**INPUT RECORDS**:
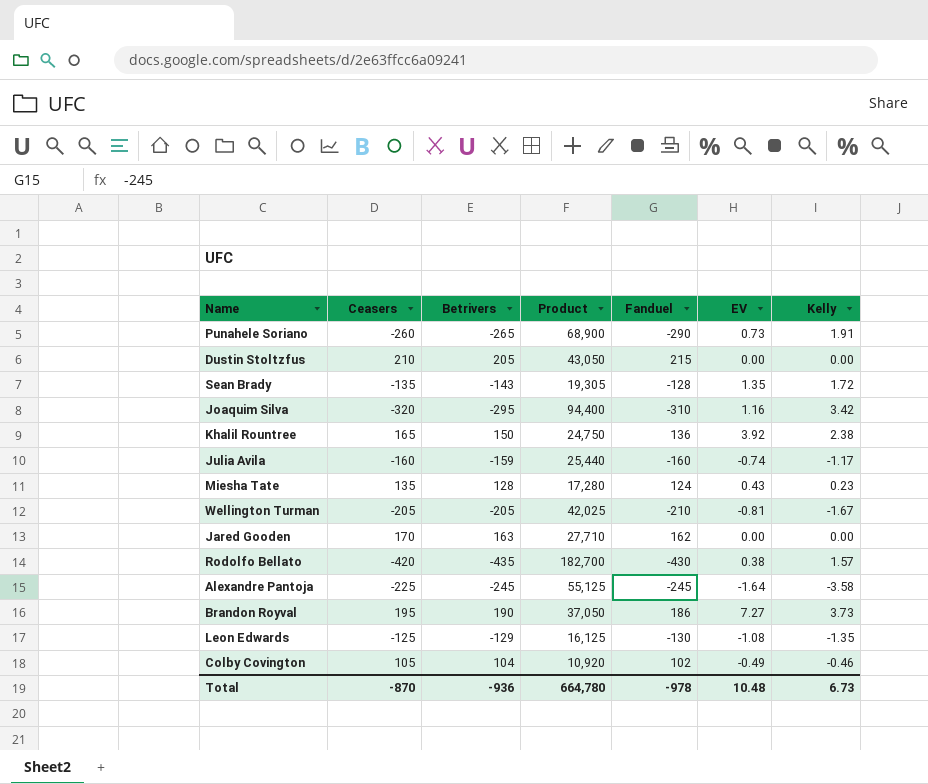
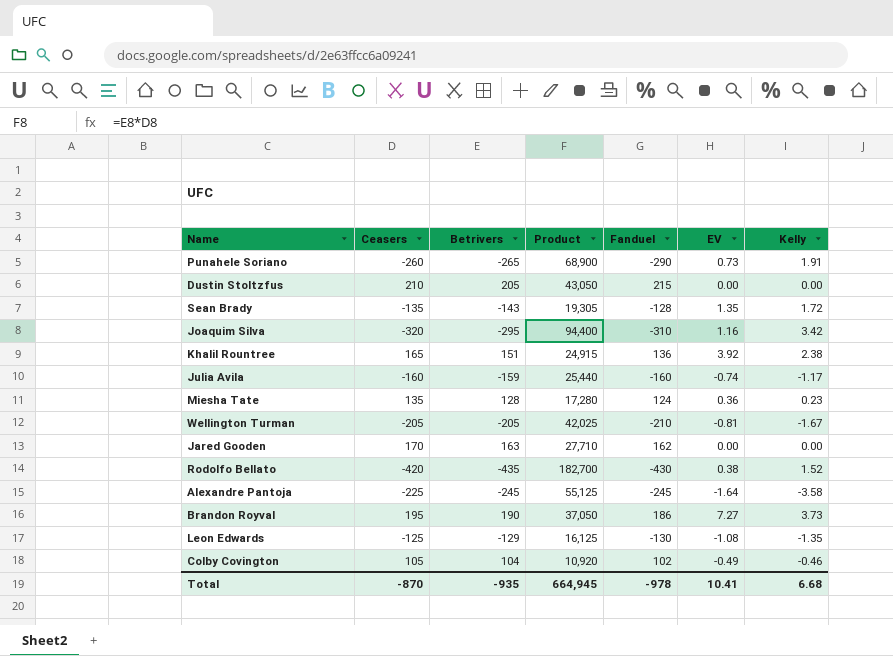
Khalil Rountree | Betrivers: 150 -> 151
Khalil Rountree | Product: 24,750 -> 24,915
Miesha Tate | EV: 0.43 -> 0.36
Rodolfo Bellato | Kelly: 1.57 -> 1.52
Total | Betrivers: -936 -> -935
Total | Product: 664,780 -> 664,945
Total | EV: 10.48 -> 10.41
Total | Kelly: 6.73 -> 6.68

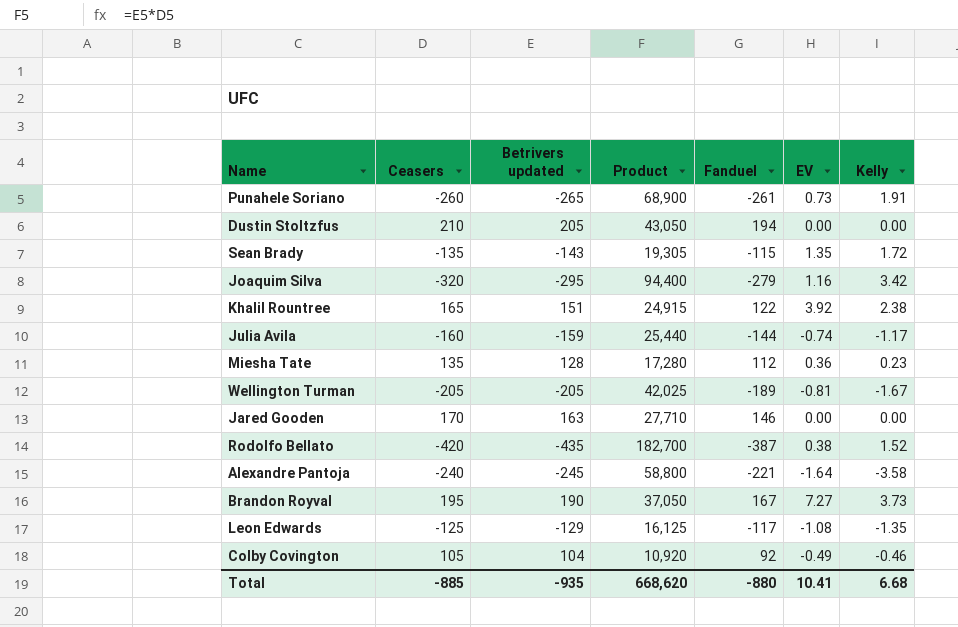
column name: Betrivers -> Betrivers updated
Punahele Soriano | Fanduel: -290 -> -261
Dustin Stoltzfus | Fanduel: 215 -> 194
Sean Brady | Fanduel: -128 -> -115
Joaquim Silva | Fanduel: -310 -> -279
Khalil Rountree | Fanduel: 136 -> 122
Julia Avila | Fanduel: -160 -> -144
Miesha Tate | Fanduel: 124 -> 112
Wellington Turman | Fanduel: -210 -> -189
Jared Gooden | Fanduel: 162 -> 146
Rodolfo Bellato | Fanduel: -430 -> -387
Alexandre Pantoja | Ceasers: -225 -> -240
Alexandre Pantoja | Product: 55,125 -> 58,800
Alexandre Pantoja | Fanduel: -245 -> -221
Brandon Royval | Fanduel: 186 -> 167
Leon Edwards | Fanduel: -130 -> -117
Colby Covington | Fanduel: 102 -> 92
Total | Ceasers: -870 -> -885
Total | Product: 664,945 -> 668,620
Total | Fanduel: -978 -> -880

**WORK REQUEST**:
From the line containing "Jared Gooden | Fanduel: 162 -> 146" down to the last line of the data, transcribe every line exactly; nothing else should appear.

**YOUR SOLUTION**:
Jared Gooden | Fanduel: 162 -> 146
Rodolfo Bellato | Fanduel: -430 -> -387
Alexandre Pantoja | Ceasers: -225 -> -240
Alexandre Pantoja | Product: 55,125 -> 58,800
Alexandre Pantoja | Fanduel: -245 -> -221
Brandon Royval | Fanduel: 186 -> 167
Leon Edwards | Fanduel: -130 -> -117
Colby Covington | Fanduel: 102 -> 92
Total | Ceasers: -870 -> -885
Total | Product: 664,945 -> 668,620
Total | Fanduel: -978 -> -880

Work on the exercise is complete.